13. NOTICES. All notices hereunder shall be given in writing by
personal delivery or by recognized overnight courier (such as Federal Express)
addressed to the President of the Company at its principal place of business and
to the Executive at his residence address as then listed in the Company records.
14. CONSOLIDATION, MERGER, OR SALE OF ASSETS. Nothing in this Agreement
shall preclude the Company from consolidating or merging into or with, or
transferring all or substantially all of its assets to, another corporation
which assumes this Agreement and all obligations and undertakings of the Company
hereunder. The Company shall promptly provide the Executive with a copy of any
such assumption instrument. Unless the Executive agrees to the contrary, any
such assumption shall not relieve the Company of its obligations hereunder Upon
such consolidation, merger or transfer of assets and such assumption, the term
"Company" as used herein shall mean such other corporation and this Agreement
shall continue in full force and effect and the Company shall be jointly and
severally liable for such other corporation's obligations.

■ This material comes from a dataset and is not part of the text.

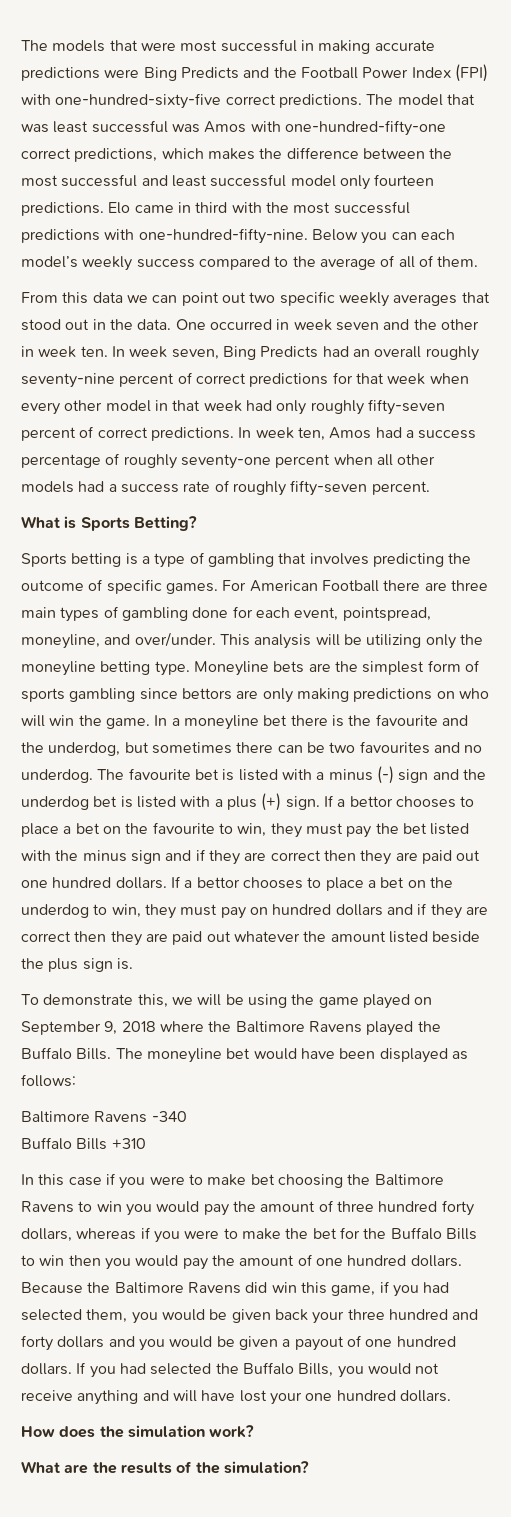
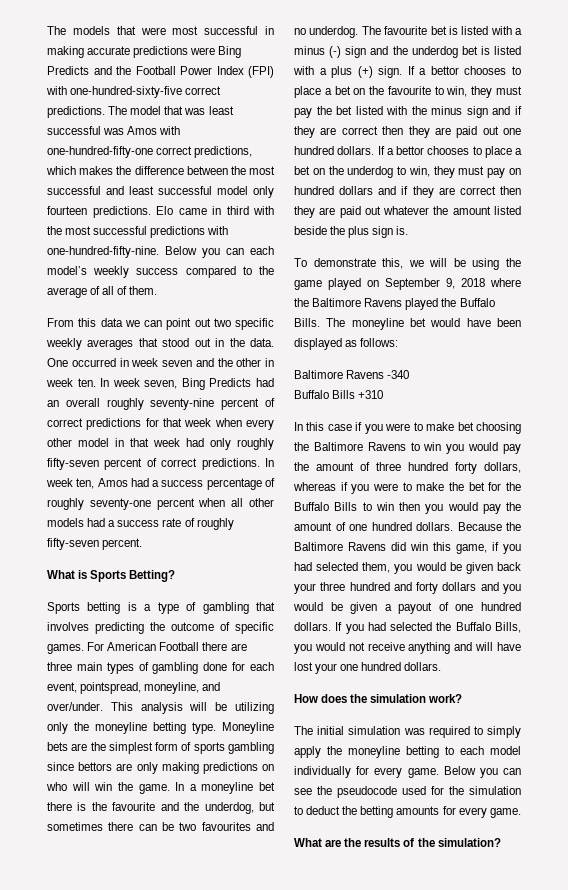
+ The initial simulation was required to simply apply the moneyline betting to each model individually for every game. Below you can see the pseudocode used for the simulation to deduct the betting amounts for every game.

15. GOVERNING LAW. This Agreement and the interpretation and
performance thereof shall be governed by and interpreted in accordance with the
laws of the State of New York without giving effect to its principles of
conflict of laws.
16. SEVERABILITY. In case any one or more of the provisions or part of
a provision contained in this Agreement shall for any reason be held to be
invalid, illegal or unenforceable in any respect in any jurisdiction, such
invalidity, illegality or unenforceability shall be deemed not to affect any
other jurisdiction or any other provision or part of a provision of this
Agreement, but this Agreement shall be reformed and construed in such
jurisdiction as if such provision or part of a provision held to be invalid or
illegal or unenforceable had never been contained herein and such provision or
part reformed so that it would be valid, legal and enforceable in such
jurisdiction to the maximum extent possible.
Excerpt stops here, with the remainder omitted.